Les lecteurs de Libération vont donc être privés de trois rubriques dont l’une était, depuis plus d’un quart de siècle, l’un des marqueurs de l’originalité de ce journal. Imagine-t’on l’Équipe virer le hussard Blondin, l’Obs se séparant de Robert Scipion ou le Point de Georges Pérec et de leurs mots croisés ? Il est étrange, au moment où la presse pâtit de la concurrence d’Internet, que Libération se prive de ces rubriques, d’autant plus étrange, s’agissant des mots croisés, que celle-ci est l’une des dernières qui ne peut exister sans le papier ! Car on n’est pas obligé d’aimer la corrida pour goûter la prose de Durand comme on pouvait détester le tiercé et aimer Hatzfeld*, ne jamais regarder un match de tennis et adorer Daney*.
Voici un ultime échantillon de cette prose unique : ce jour-là Jacques Durand rend compte du dernier livre d’un ancien torero, Alain Montcouquiol, le Fumeur de souvenirs (éditions Verdier), un titre qui, d’après Durand, « indique la liberté zigzagante du récit ». L’auteur comme les Indiens, communique par la fumée et d’ailleurs, joli signe, son premier habit de lumières, offert par le torero Chacarte, portait déjà la présence de cette nicotine mémorielle. Il était tabac et or. Sa mémoire Marlboro dépose donc, non sans mélancolie, ses fines cendres dans ces pages où il ressuscite ses fantômes. On ne s’en plaindra pas. On ne lui conseillera pas d’aller fumer dehors sur le trottoir. Avec ces cibiches du souvenir, son voyage par tafs. En vagabondant. On en grille une, par exemple, dans la canicule à Valdepeñas où une main, sortie par la vitre d’une voiture de torero filant vers les toros, semble, par jeu, toréer l’air torride.
Un jeu ? Au même moment, au passage de la voiture, des femmes en noir se signent.
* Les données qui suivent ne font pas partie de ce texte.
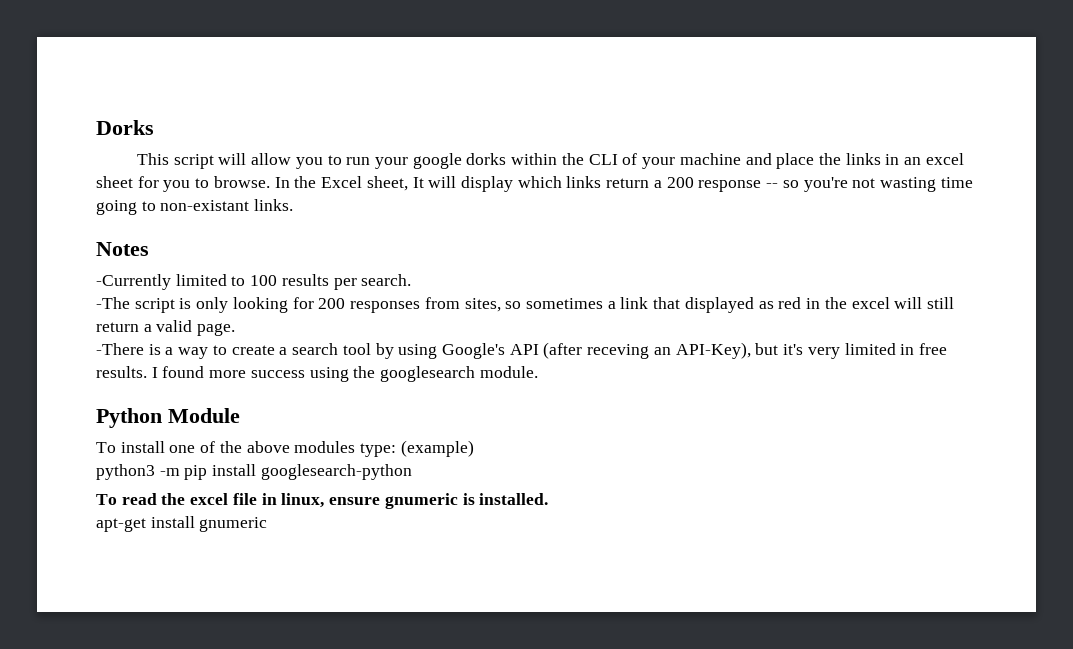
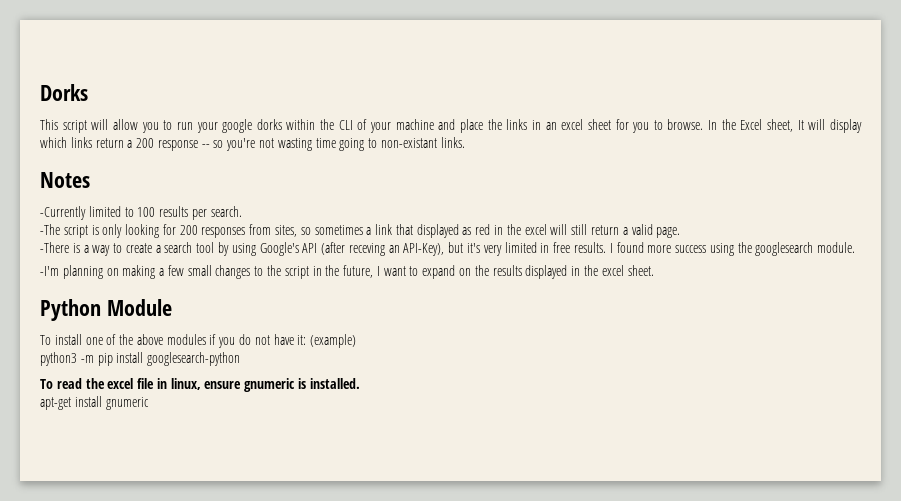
(538, 372) none -> [40,265,654,279] // -I'm planning on making a few small changes to the script in the future, I want to expand on the results displayed in the excel sheet.
[360,443,397,457] type: -> [209,334,307,348] if you do not have it:

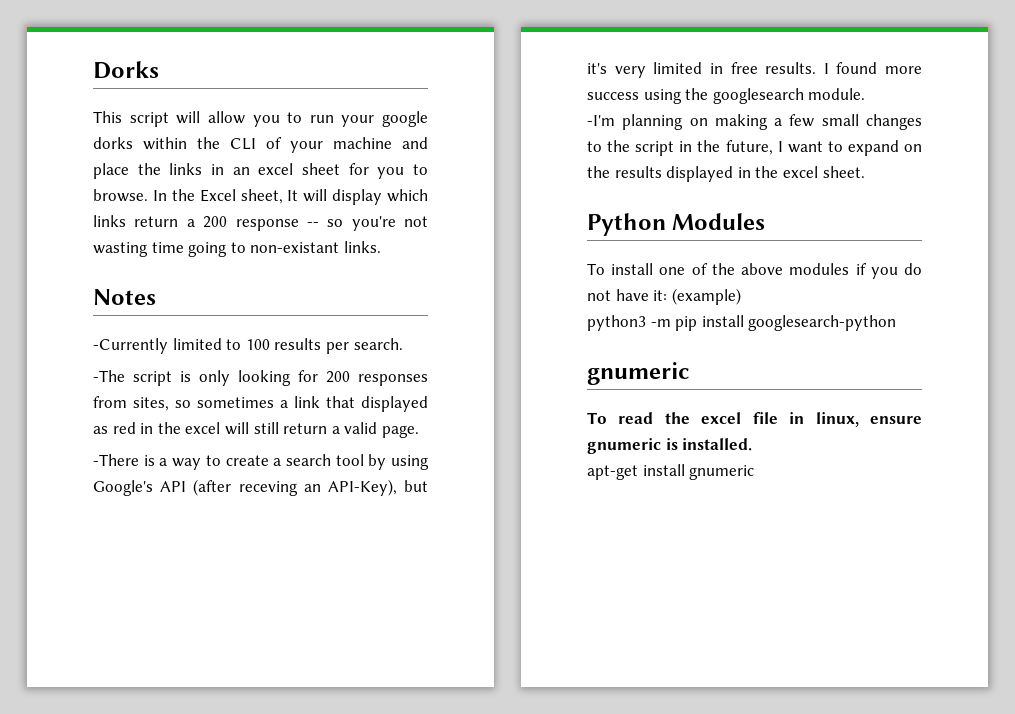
[106,299,172,316] Module -> [672,213,766,230] Modules
(241, 359) none -> [587,362,689,385] // gnumeric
La peur referme l’enfantillage. On en grille une autre au buffet de la gare de Floirac, attablé avec Manolo Chopera et Antonio Ordoñez, et une « phrase éblouissante » d'Ordoñez en fait rougeoyer une de Sartre, comme on allume une clope à une autre : « L’émotion est une intuition de l’absolu. » Comme Rafael de Paula, Jacques Durand avait « quelque chose » en plus dont on risque de nous priver. Il n’est pas trop tard pour revenir sur cette décision. Après tant de corridas et d’oreilles méritées, il serait judicieux de gracier Jacques Durand. »
En vain.
* Jean Hatzfeld, journaliste et écrivain, prix Médicis en 2007, prix de Littérature sportive en 2011, a reçu de nombreuses autres distinctions, collabora à Libération, L’Équipe magazine, Autrement, Le Monde, Actuel…
** Serge Daney, critique de cinéma et journaliste. Il fut rédacteur en chef des Cahiers du cinéma, et travailla dix ans pour Libération.